The front of the district office building

District’s bond rating raised to highest possible level of AAA

February 20, 2024 | San Diego Community College District

The San Diego Community College District’s strong finances and well-run operations have led the bond rating agency Standard & Poor’s to raise the district’s bond rating from AA+ to AAA, the highest level possible.

The district maintained its AA1 stable rating, one level below the top AAA rating, from the Moody’s Investor Service. Moody’s cited a favorable improvement in the district’s financial condition in awarding the rating. 

“These ratings demonstrate that the San Diego Community College District provides an excellent education paired with strong student supports through responsible and effective management of its finances and operations,” said Chancellor Gregory Smith. 

Bond ratings measure the credit worthiness of a corporate or government institution and are used by investment professionals to assess the likelihood a debt will be repaid. Ratings are assessed on a variety of factors, including the health of an organization’s balance sheet, its debt, and its cash position.

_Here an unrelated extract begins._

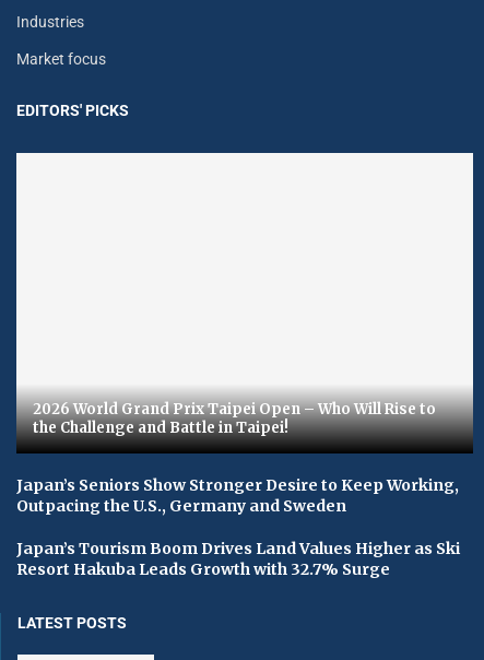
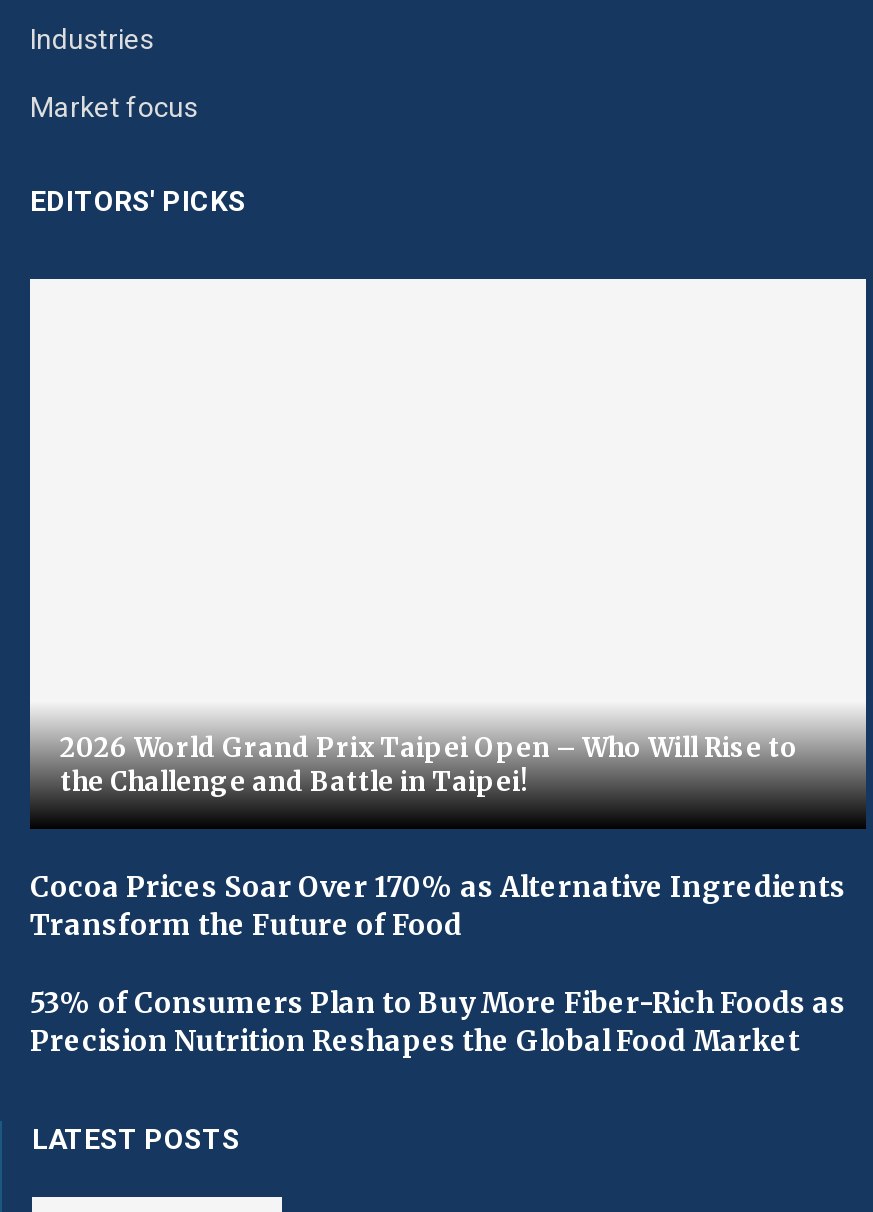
[16,475,459,516] Japan’s Seniors Show Stronger Desire to Keep Working, | Outpacing the U.S., Germany and Sweden -> [30,869,846,943] Cocoa Prices Soar Over 170% as Alternative Ingredients | Transform the Future of Food
[16,539,460,579] Japan’s Tourism Boom Drives Land Values Higher as Ski | Resort Hakuba Leads Growth with 32.7% Surge -> [30,985,846,1059] 53% of Consumers Plan to Buy More Fiber-Rich Foods as | Precision Nutrition Reshapes the Global Food Market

In raising the district’s bond rating, Standard & Poor’s cited SDCCD’s steady financial profile, balanced operations, and financial resources that are supported by favorable enrollment trends.

“The rating reflects our view of San Diego CCD’s extremely strong enterprise risk profile and strong financial profile,” the rating agency said. 

The bond rating is for the district’s two voter-approved bonds: Proposition S, a $685 million bond approved by voters in 2002; and Proposition N, an $870 million bond approved in 2006. Funding from the bonds is being spent on construction and renovations of facility projects at the district’s four colleges: San Diego City College, San Diego Mesa College, San Diego Miramar College, and San Diego College of Continuing Education. 

The district’s previous bond ratings have enabled it to save taxpayers money as the district issues refunded – which is similar to refinanced – Proposition S and N general obligation bonds through lower interest rates or other improved market conditions over the life of the outstanding debt on the bonds.